We have come a long way from the early days of the human genome project. When completed in 2003, many scientists at that time estimated that around 95% of the human genome consisted of junk DNA. And in doing so, they seemingly provided compelling evidence that humans must be the product of an evolutionary history.
But, here we are, nearly 15 years later. And the more we learn about the structure and function of genomes, the more elegant and sophisticated they appear to be. And the more reasons we have to think that the human genome is the handiwork of our Creator.

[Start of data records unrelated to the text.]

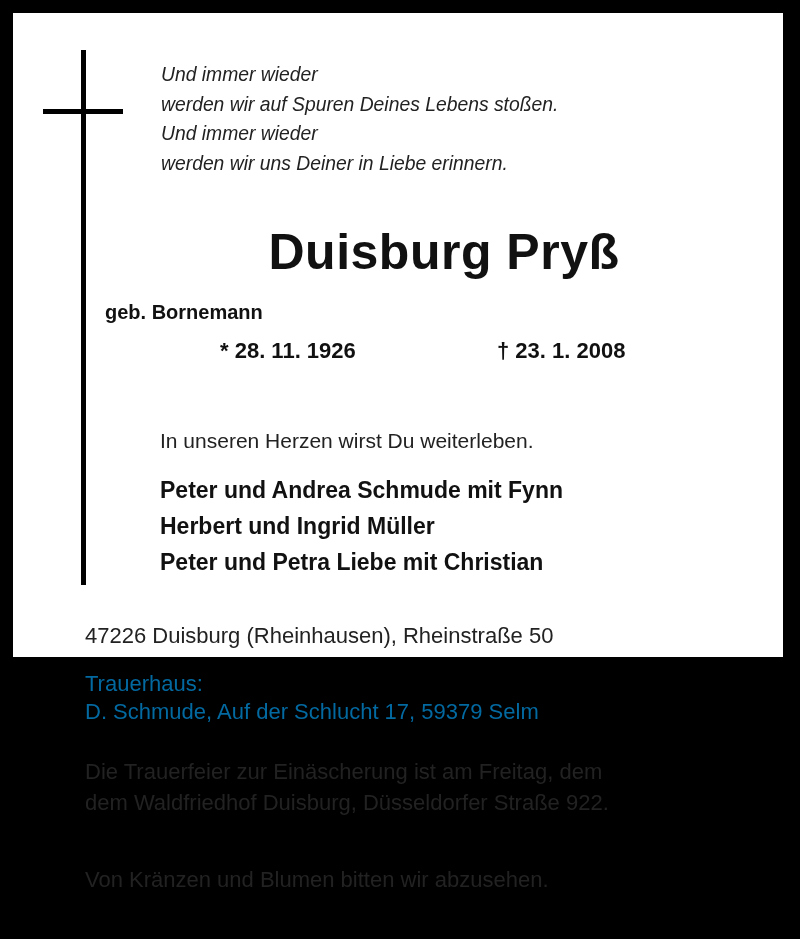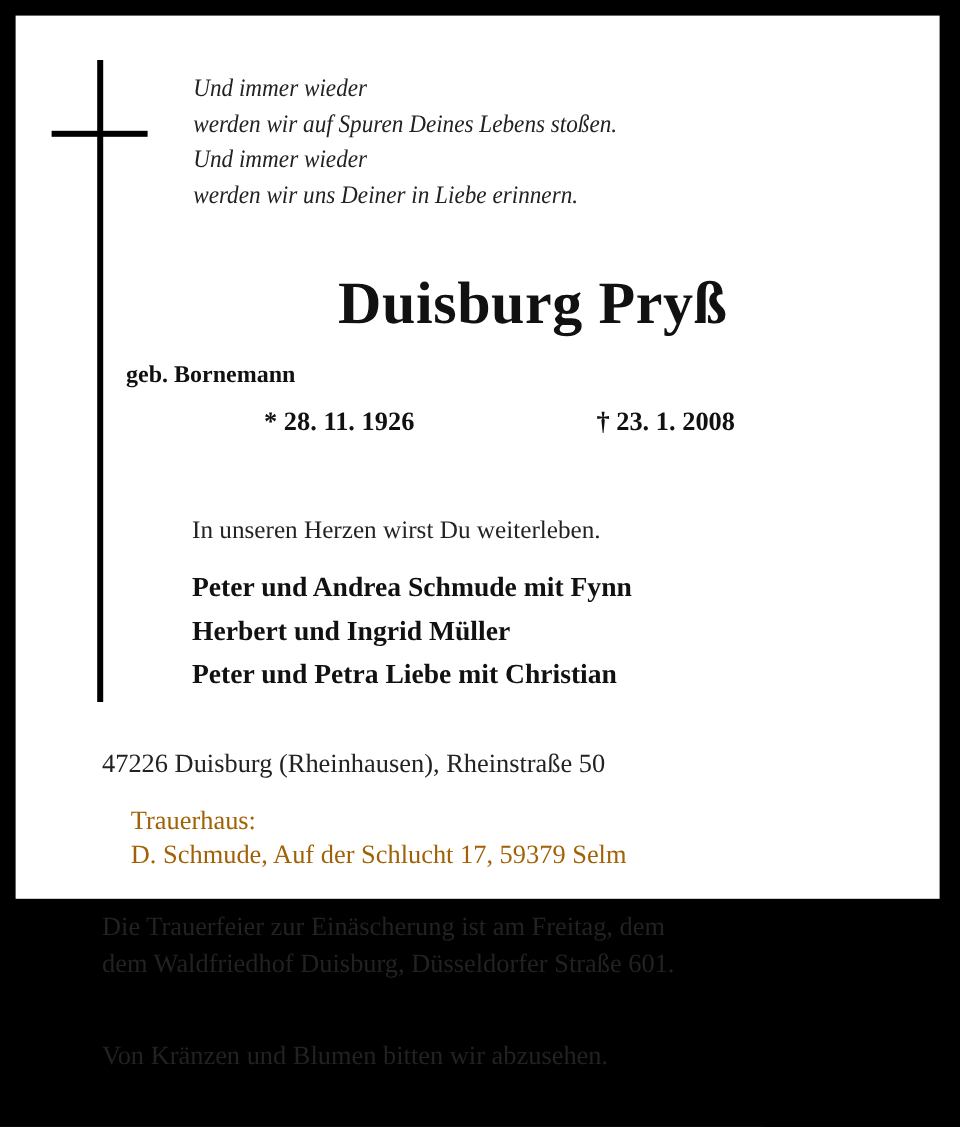"Und immer wieder" .card { font-family: Liberation Serif, serif -> Liberation Sans, sans-serif; height: 736px -> 644px }
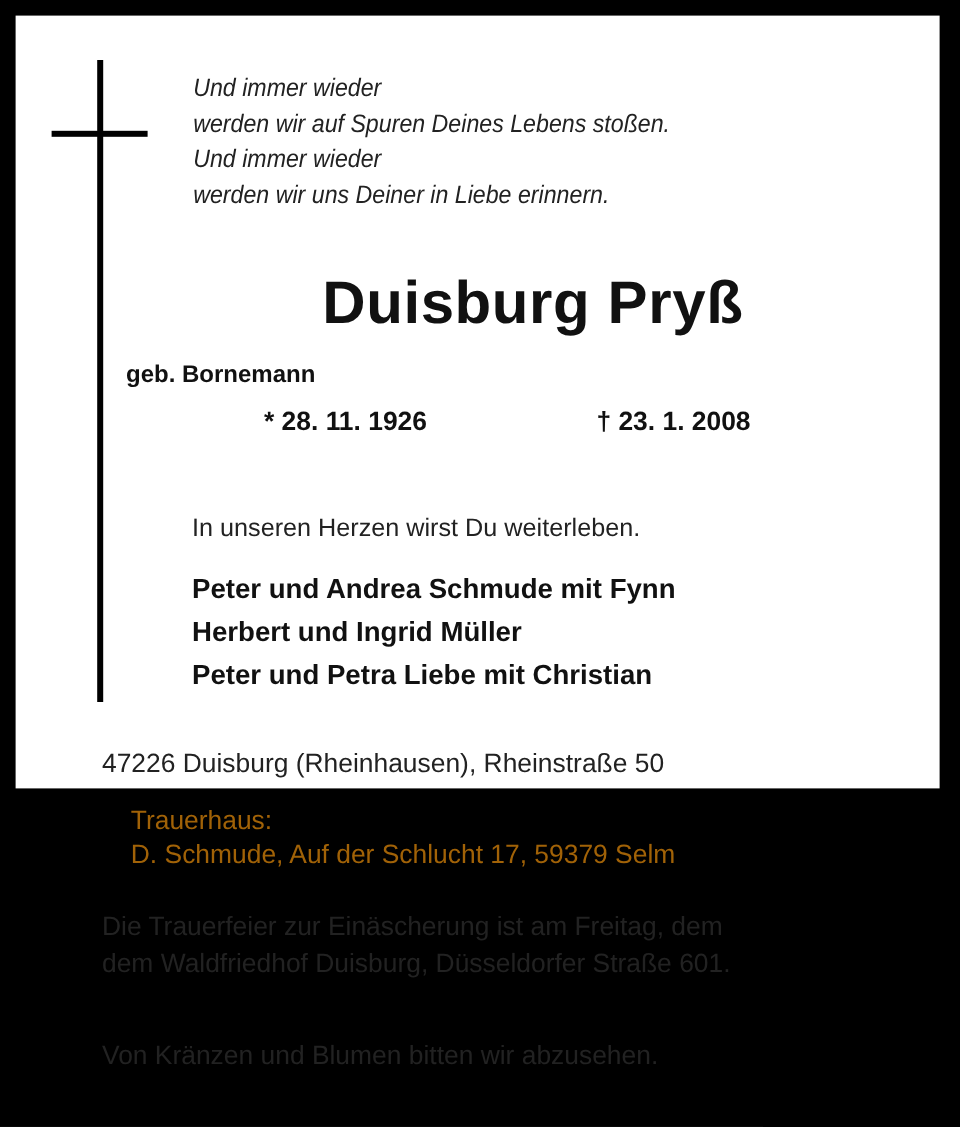"Trauerhaus:" .mourning { color: #a16207 -> #0369a1; margin-left: 24px -> none }
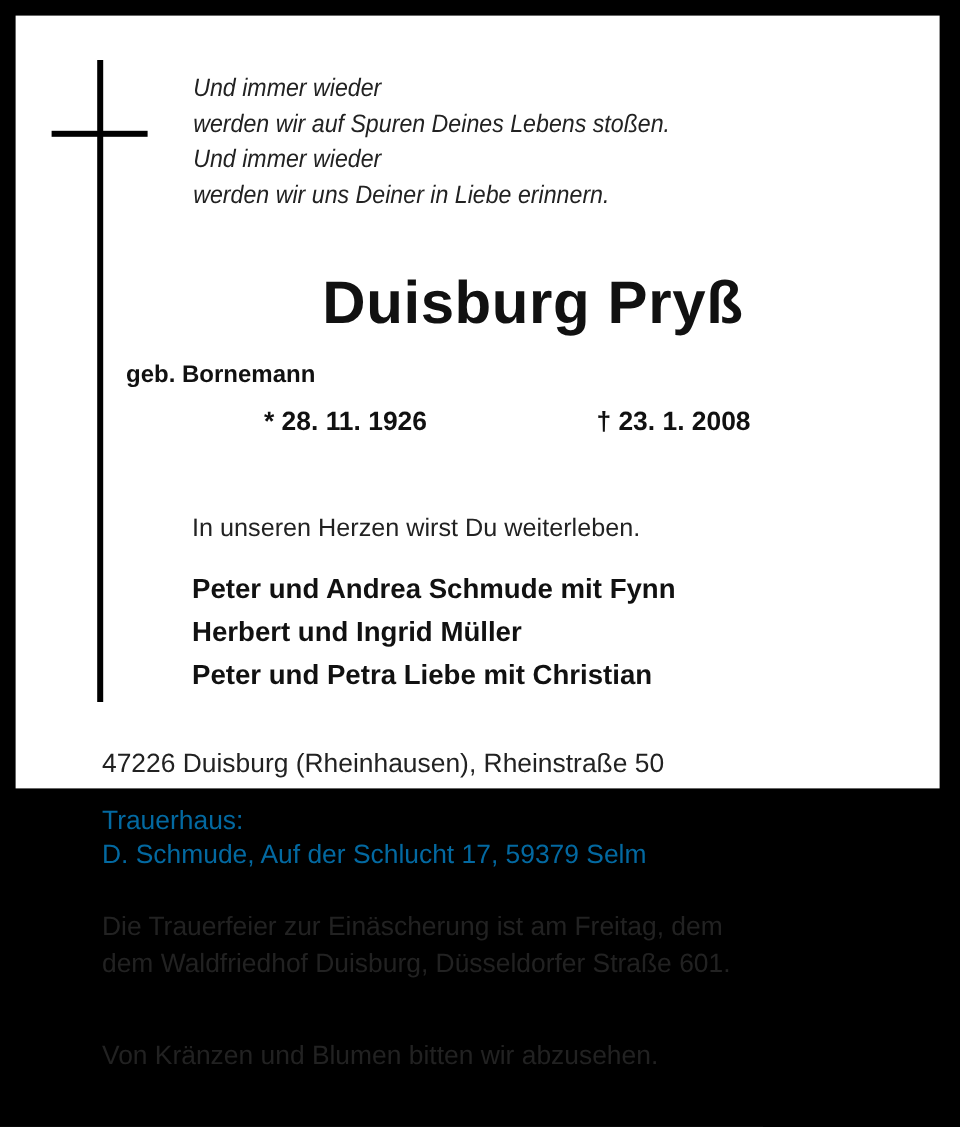"dem Waldfriedhof Duisburg, Düsseldorfer" div { text: 601 -> 922 }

- Dan Graur et al., “On the Immortality of Television Sets: ‘Function’ in the Human Genome According to the Evolution-Free Gospel of ENCODE,” Genome Biology and Evolution5 (March 1, 2013): 578–90, doi:10.1093/gbe/evt028.
- Jun-An Chen and Simon Conn, “Canonical mRNA is the Exception, Rather than the Rule,” Genome Biology 18 (July 7, 2017): 133, doi:10.1186/s13059-017-1268-1.
- Chung-Chau Hon et al., “An Atlas of Human Long Non-Coding RNAs with Accurate 5′ Ends,” Nature 543 (March 9, 2017): 199–204, doi:10.1038/nature21374.
- RIKEN, “Improved Gene Expression Atlas Shows that Many Human Long Non-Coding RNAs May Actually Be Functional,” ScienceDaily, March 1, 2017, www.sciencedaily.com/releases/2017/03/170301132018.htm.